■ ASSIGNMENT
Please make an exact copy of the listing, without the pictures.

■ DATA TO EXAMINE
★ ★ ★

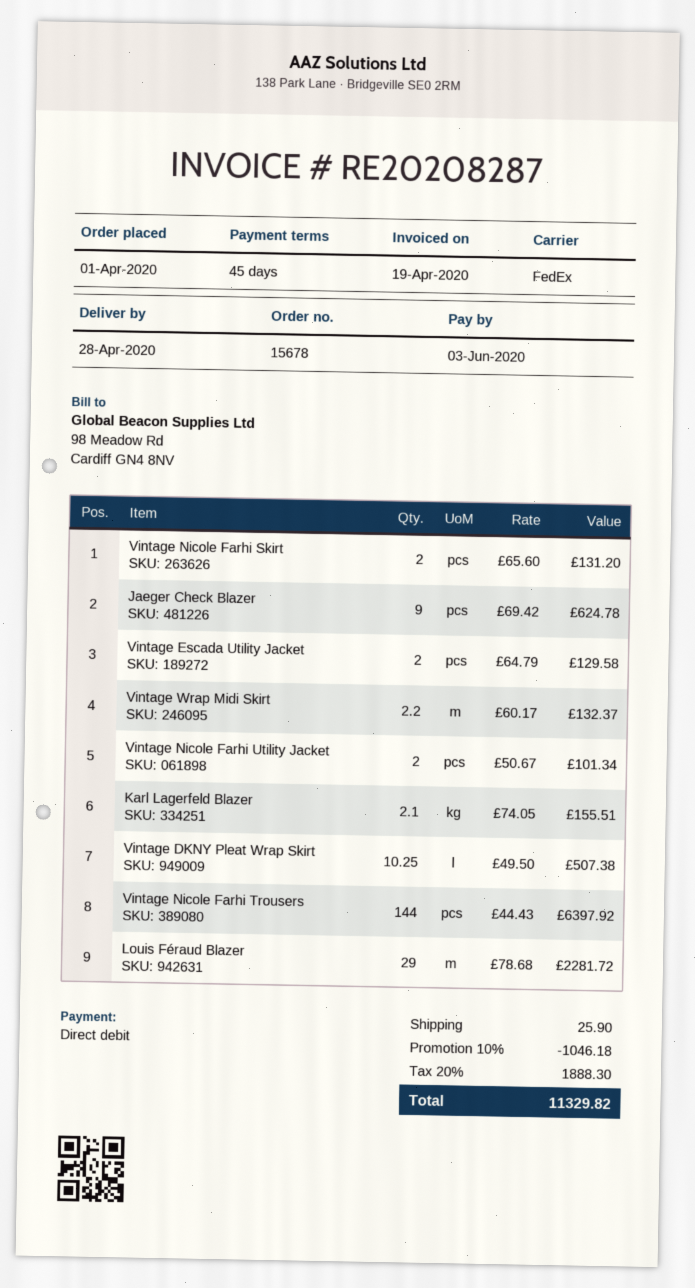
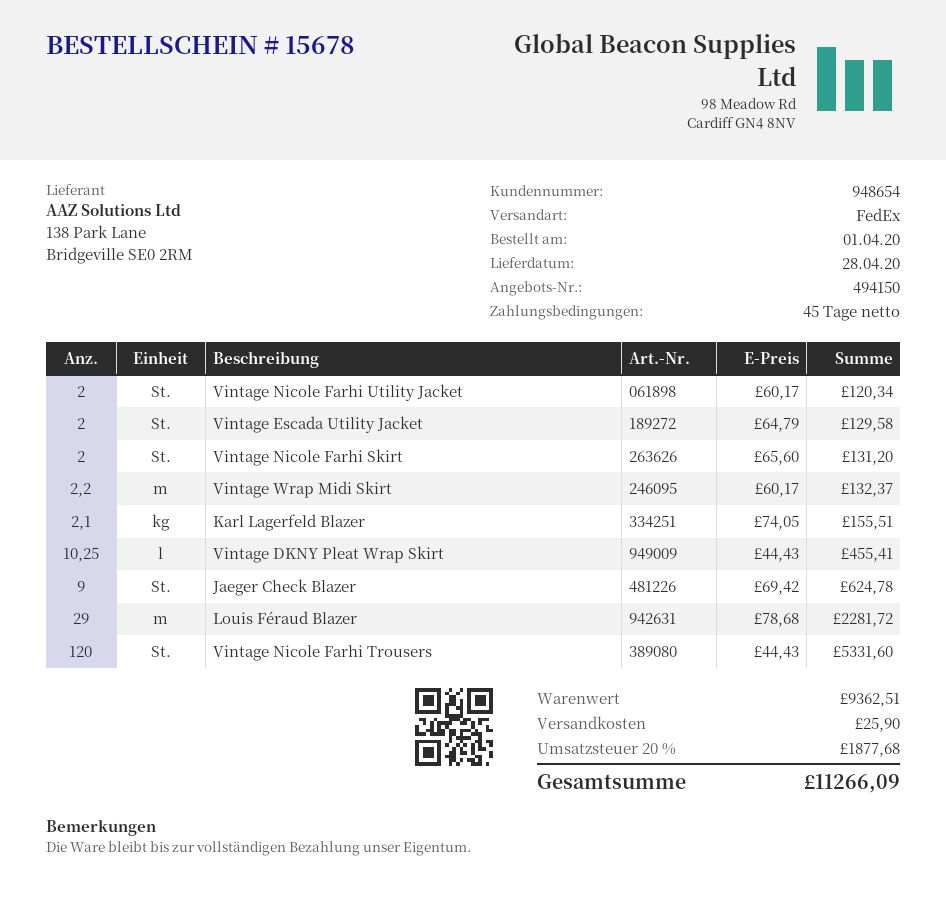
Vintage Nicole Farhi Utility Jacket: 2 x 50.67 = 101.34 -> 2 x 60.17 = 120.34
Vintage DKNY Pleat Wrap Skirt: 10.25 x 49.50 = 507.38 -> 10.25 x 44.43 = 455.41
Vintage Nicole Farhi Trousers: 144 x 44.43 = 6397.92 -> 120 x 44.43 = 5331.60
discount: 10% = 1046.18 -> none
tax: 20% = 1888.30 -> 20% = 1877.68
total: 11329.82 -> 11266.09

★ ★ ★

■ TASK RESPONSE
Vintage Nicole Farhi Utility Jacket: 2 x 50.67 = 101.34 -> 2 x 60.17 = 120.34
Vintage DKNY Pleat Wrap Skirt: 10.25 x 49.50 = 507.38 -> 10.25 x 44.43 = 455.41
Vintage Nicole Farhi Trousers: 144 x 44.43 = 6397.92 -> 120 x 44.43 = 5331.60
discount: 10% = 1046.18 -> none
tax: 20% = 1888.30 -> 20% = 1877.68
total: 11329.82 -> 11266.09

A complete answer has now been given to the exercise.